The Bank of England is under increasing pressure to cut interest rates this week as job vacancies and factory output show signs of a slowing economy.
According to the Recruitment and Employment Confederation (REC), job vacancies fell by 3.2% in August, with nearly 720,000 new adverts, reflecting a sluggish job market as Britain’s factory output contracted for the first time since late 2020.
Separate data from Make UK, the manufacturing industry body, revealed that manufacturers are holding back on hiring amid declining industrial output, highlighting broader economic concerns. This contraction marks the first decline in factory output in four years, adding weight to calls for a further reduction in interest rates.

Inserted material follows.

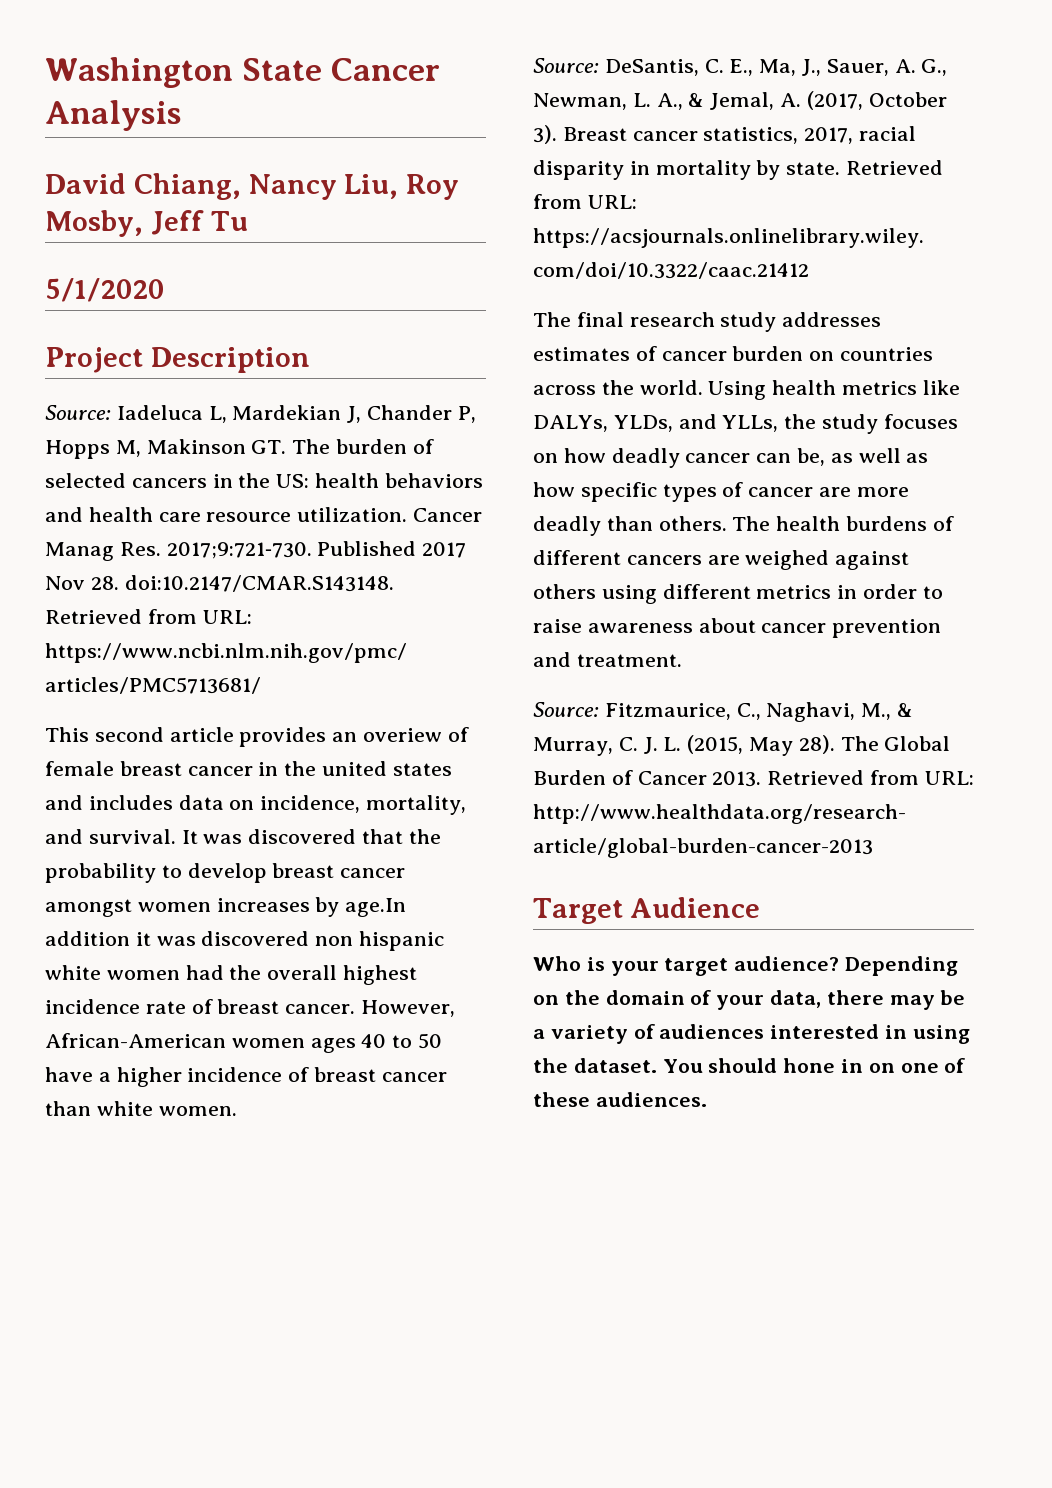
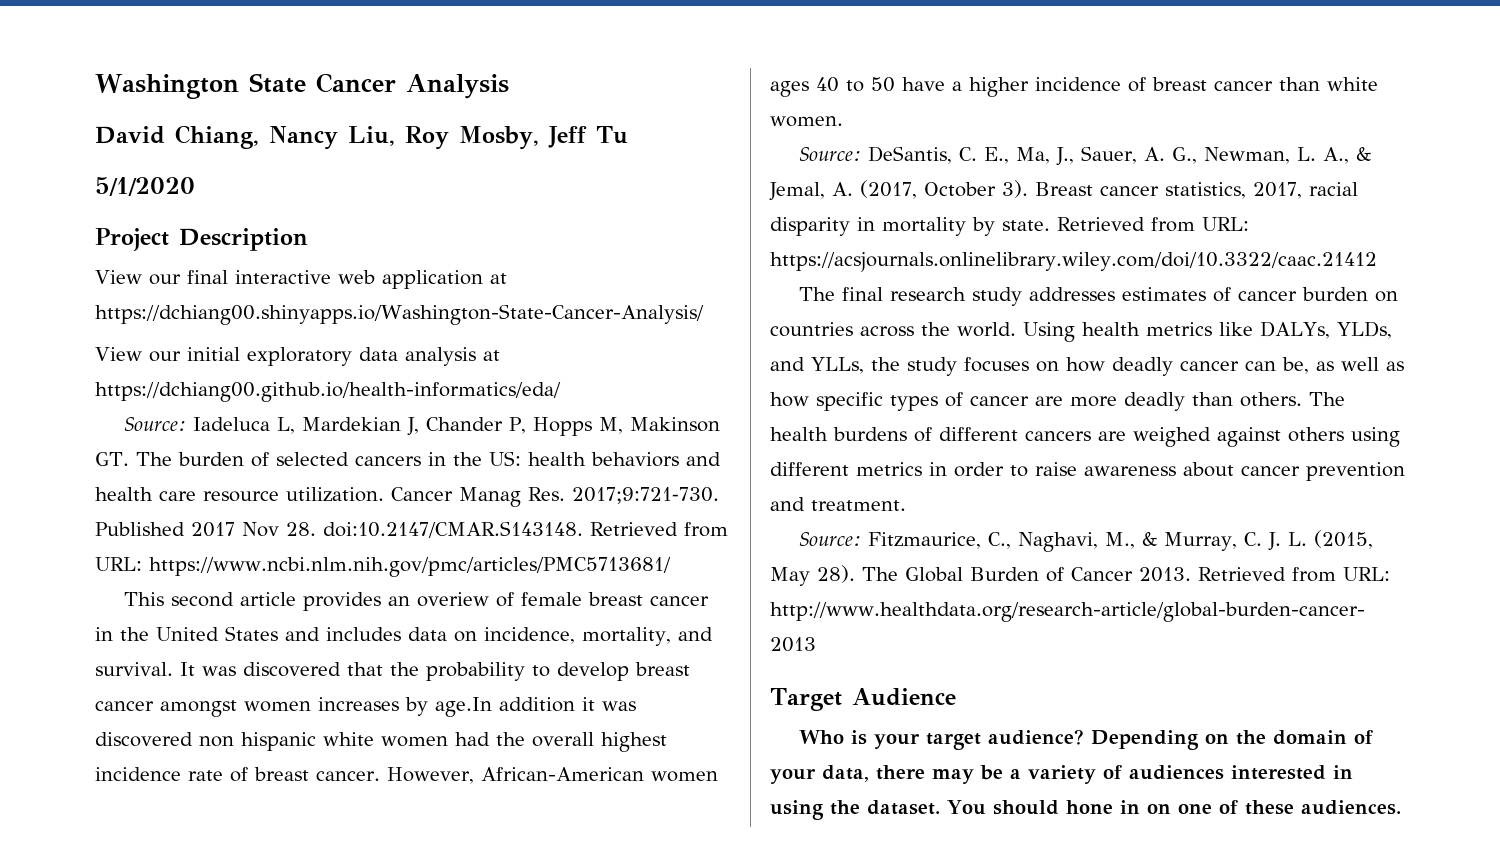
+ View our final interactive web application at https://dchiang00.shinyapps.io/Washington-State-Cancer-Analysis/
+ View our initial exploratory data analysis at https://dchiang00.github.io/health-informatics/eda/
- This second article provides an overiew of female breast cancer in the united states and includes data on incidence, mortality, and survival.
+ This second article provides an overiew of female breast cancer in the United States and includes data on incidence, mortality, and survival.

The Bank of England’s monetary policy committee (MPC) is set to meet this Thursday to discuss interest rates. Last month, the MPC reduced the base rate from 5.25% to 5%, the first cut in four years, as part of efforts to support economic growth. However, Bank of England Governor Andrew Bailey has urged caution, warning that rates should not be cut too quickly or significantly, to ensure continued progress in reducing inflation.
Despite the economic slowdown, investors currently expect the Bank of England to hold rates steady this week. Andrew Bailey’s cautionary stance reflects a balancing act between supporting growth and maintaining control over inflation.
Neil Carberry, Chief Executive of REC, noted the broader impact on the jobs market, stating, “There is no doubt that the jobs market remains slow by comparison to previous years, with summer holidays also affecting the pace of hiring.”
As the UK economy navigates this period of uncertainty, all eyes will be on the Bank of England’s decision and the potential implications for businesses, consumers, and the broader economic landscape. The pressure to ease monetary policy is tempered by the need to sustain progress on inflation, making this week’s rate decision a critical moment for the UK’s economic outlook.